The LSC is governed by an 11-member board of directors, appointed by the president of the United States with the advice and consent of the Senate. No more than six members may be of one political party, and at least two members must be eligible clients. Through its Office of Field Services and its regional offices, the LSC distributes grants to legal services programs operating in neighborhood offices in all 50 states, the District of Columbia, Puerto Rico, the Virgin Islands, and Micronesia. Only 3 percent of its budget is spent on the administration costs for the home office; the rest goes to community programs.

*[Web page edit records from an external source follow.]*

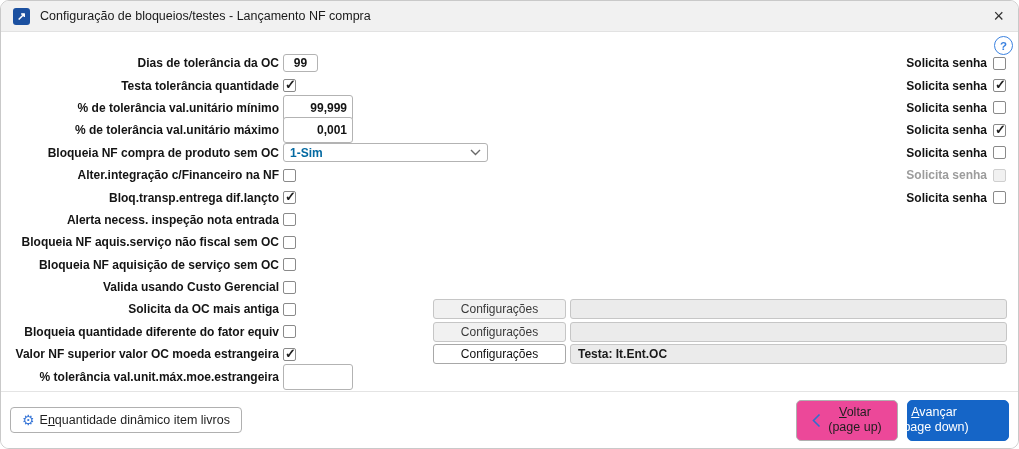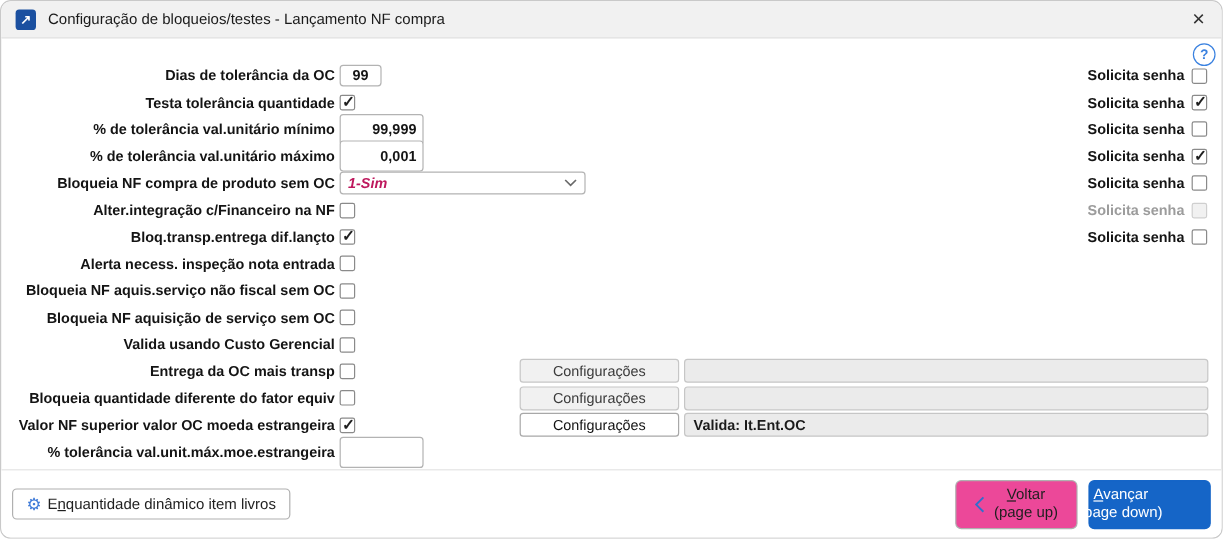--- a/index.html
+++ b/index.html
@@ -43,21 +43,21 @@
     border-radius:2px;background:#fff;flex:0 0 auto;cursor:pointer;
   }
   .cb.checked::after{
     content:"✓";position:absolute;left:1px;top:-3px;font-size:13px;font-weight:bold;color:#1f1f1f;
   }
   .cb.disabled{background:#f1f1f1;border-color:#cfcfcf;}
   .dd{
     box-sizing:border-box;width:205px;height:19px;border:1px solid #b3b3b3;border-radius:3px;
     background:#fff;display:flex;align-items:center;padding:0 6px;cursor:pointer;
   }
-  .dd .dd-val{font-size:12px;font-weight:bold;color:#be185d;font-style:italic;}
+  .dd .dd-val{font-size:12px;font-weight:bold;color:#0369a1;}
   .dd svg{margin-left:auto;}
   
   .sol{position:absolute;right:12px;top:0;height:100%;display:flex;align-items:center;gap:6px;}
   .sol-lbl{font-size:12px;font-weight:bold;color:#141414;white-space:nowrap;}
   .sol.disabled .sol-lbl{color:#9c9c9c;}
   
   .mid{position:absolute;left:428px;right:11px;top:1px;display:flex;gap:4px;align-items:center;}
   .cfg-btn{
     box-sizing:border-box;width:133px;height:20px;border:1px solid #c6c6c6;border-radius:3px;
     background:#f1f1f1;font-size:12px;color:#3a3a3a;display:flex;align-items:center;
@@ -187,21 +187,21 @@
         <span class="lbl">Bloqueia NF aquisição de serviço sem OC</span>
         <span class="cb"></span>
       </div>
 
       <div class="row">
         <span class="lbl">Valida usando Custo Gerencial</span>
         <span class="cb"></span>
       </div>
 
       <div class="row">
-        <span class="lbl">Entrega da OC mais transp</span>
+        <span class="lbl">Solicita da OC mais antiga</span>
         <span class="cb"></span>
         <div class="mid">
           <div class="cfg-btn">Configurações</div>
           <div class="cfg-field"></div>
         </div>
       </div>
 
       <div class="row">
         <span class="lbl">Bloqueia quantidade diferente do fator equiv</span>
         <span class="cb"></span>
@@ -209,21 +209,21 @@
           <div class="cfg-btn">Configurações</div>
           <div class="cfg-field"></div>
         </div>
       </div>
 
       <div class="row">
         <span class="lbl">Valor NF superior valor OC moeda estrangeira</span>
         <span class="cb checked"></span>
         <div class="mid">
           <div class="cfg-btn enabled">Configurações</div>
-          <div class="cfg-field">Valida: It.Ent.OC</div>
+          <div class="cfg-field">Testa: It.Ent.OC</div>
         </div>
       </div>
 
       <div class="row">
         <span class="lbl">% tolerância val.unit.máx.moe.estrangeira</span>
         <input class="txt w70" value="" style="">
       </div>
 
     </div>
   </div>

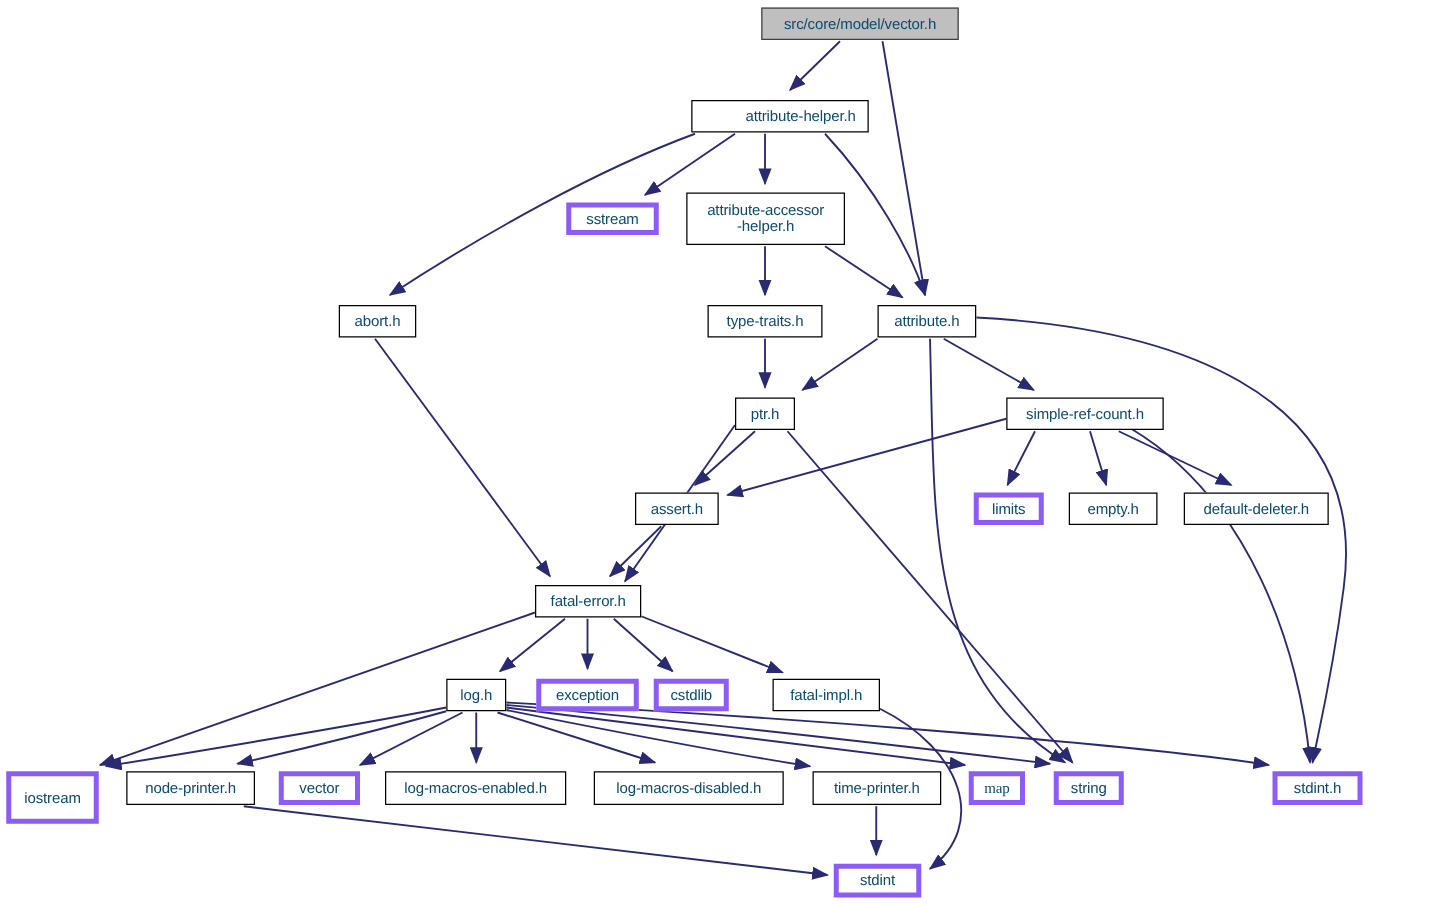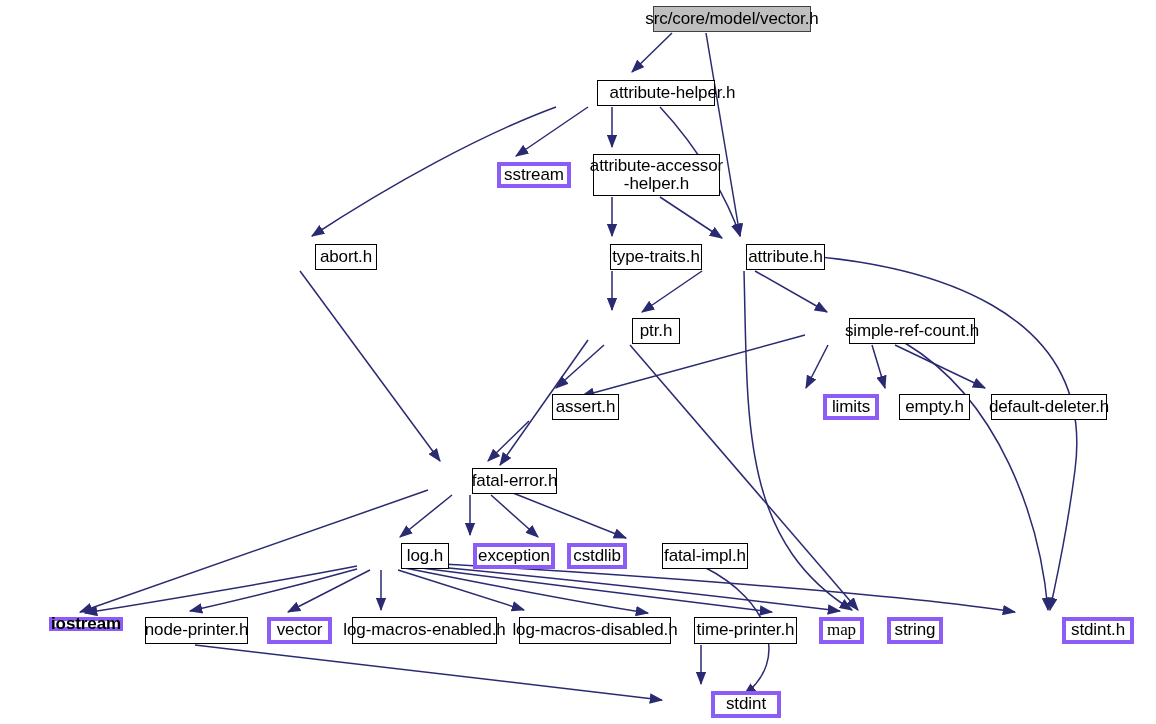--- a/index.html
+++ b/index.html
@@ -26,27 +26,26 @@
     height: 724px;
   }
   .node-box {
     position: absolute;
     box-sizing: border-box;
     display: flex;
     align-items: center;
     justify-content: center;
     text-align: center;
     font-family: "Liberation Sans", sans-serif;
-    font-size: 17px;
+    font-size: 12px;
     line-height: 1.08;
-    color: #000000;
+    color: #0c4a6e;
     background: #ffffff;
     white-space: pre;
     letter-spacing: -0.1px;
-    margin-left: 44px;
   }
   .node-box.kind-root {
     background: #bfbfbf;
     border: 1px solid #404040;
   }
   .node-box.kind-local {
     background: #ffffff;
     border: 1.6px solid #000000;
   }
   .node-box.kind-system {
@@ -102,39 +101,39 @@
         <path d="M 405 566 C 520 580 668 600 772 612" fill="none" stroke="#2a2a72" stroke-width="1.5" marker-end="url(#arrowhead)"></path>
         <path d="M 405 564 C 540 576 716 596 840 611" fill="none" stroke="#2a2a72" stroke-width="1.5" marker-end="url(#arrowhead)"></path>
         <path d="M 405 562 C 600 572 900 594 1015 612" fill="none" stroke="#2a2a72" stroke-width="1.5" marker-end="url(#arrowhead)"></path>
         <path d="M 195 645 L 662 700" fill="none" stroke="#2a2a72" stroke-width="1.5" marker-end="url(#arrowhead)"></path>
         <path d="M 701 645 L 701 684" fill="none" stroke="#2a2a72" stroke-width="1.5" marker-end="url(#arrowhead)"></path>
         <path d="M 704 567 C 770 600 790 660 744 695" fill="none" stroke="#2a2a72" stroke-width="1.5" marker-end="url(#arrowhead)"></path>
       </g>
   </svg>
   <div id="nodes-layer">
       <div class="node-box kind-root" style="left: 609px; top: 6px; width: 158px; height: 26px;">src/core/model/vector.h</div>
-      <div class="node-box kind-local" style="left: 553px; top: 80px; width: 118px; height: 26px; padding-left: 33px;">attribute-helper.h</div>
+      <div class="node-box kind-local" style="left: 553px; top: 80px; width: 142px; height: 26px; padding-left: 33px;">attribute-helper.h</div>
       <div class="node-box kind-system" style="left: 453px; top: 162px; width: 74px; height: 26px;">sstream</div>
       <div class="node-box kind-local" style="left: 549px; top: 154px; width: 127px; height: 42px;">attribute-accessor
 -helper.h</div>
       <div class="node-box kind-local" style="left: 271px; top: 244px; width: 62px; height: 26px;">abort.h</div>
       <div class="node-box kind-local" style="left: 566px; top: 244px; width: 92px; height: 26px;">type-traits.h</div>
       <div class="node-box kind-local" style="left: 702px; top: 244px; width: 79px; height: 26px;">attribute.h</div>
       <div class="node-box kind-local" style="left: 588px; top: 318px; width: 48px; height: 26px;">ptr.h</div>
       <div class="node-box kind-local" style="left: 805px; top: 318px; width: 126px; height: 26px;">simple-ref-count.h</div>
       <div class="node-box kind-local" style="left: 508px; top: 394px; width: 67px; height: 26px;">assert.h</div>
       <div class="node-box kind-system" style="left: 779px; top: 394px; width: 56px; height: 26px;">limits</div>
       <div class="node-box kind-local" style="left: 855px; top: 394px; width: 71px; height: 26px;">empty.h</div>
       <div class="node-box kind-local" style="left: 947px; top: 394px; width: 116px; height: 26px;">default-deleter.h</div>
       <div class="node-box kind-local" style="left: 428px; top: 468px; width: 85px; height: 26px;">fatal-error.h</div>
       <div class="node-box kind-local" style="left: 357px; top: 543px; width: 48px; height: 26px;">log.h</div>
       <div class="node-box kind-system" style="left: 429px; top: 543px; width: 82px; height: 26px;">exception</div>
       <div class="node-box kind-system" style="left: 523px; top: 543px; width: 60px; height: 26px;">cstdlib</div>
       <div class="node-box kind-local" style="left: 618px; top: 543px; width: 86px; height: 26px;">fatal-impl.h</div>
-      <div class="node-box kind-system" style="left: 5px; top: 617px; width: 74px; height: 14px; font-weight: bold;">iostream</div>
+      <div class="node-box kind-system" style="left: 5px; top: 617px; width: 74px; height: 42px;">iostream</div>
       <div class="node-box kind-local" style="left: 101px; top: 617px; width: 103px; height: 27px;">node-printer.h</div>
       <div class="node-box kind-system" style="left: 223px; top: 617px; width: 65px; height: 27px;">vector</div>
       <div class="node-box kind-local" style="left: 308px; top: 617px; width: 145px; height: 27px;">log-macros-enabled.h</div>
       <div class="node-box kind-local" style="left: 475px; top: 617px; width: 152px; height: 27px;">log-macros-disabled.h</div>
       <div class="node-box kind-local" style="left: 650px; top: 617px; width: 103px; height: 27px;">time-printer.h</div>
       <div class="node-box kind-system" style="left: 775px; top: 617px; width: 45px; height: 27px; font-family: Liberation Serif, serif;">map</div>
       <div class="node-box kind-system" style="left: 843px; top: 617px; width: 56px; height: 27px;">string</div>
       <div class="node-box kind-system" style="left: 1018px; top: 617px; width: 72px; height: 27px;">stdint.h</div>
       <div class="node-box kind-system" style="left: 667px; top: 691px; width: 70px; height: 27px;">stdint</div>
     </div>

The LSC supports local legal aid programs through training, research, sharing of information, and technical assistance. It also funds 16 national support centers that provide specialized assistance to attorneys in representing their clients. Most of these support centers specialize in substantive areas of the law, such as housing, administrative benefits, and health. Others specialize in the unique legal problems of particular groups, such as Native Americans, migrant farm workers, immigrants, and older people. Staff members of the support centers may become directly involved in litigation on behalf of their clients.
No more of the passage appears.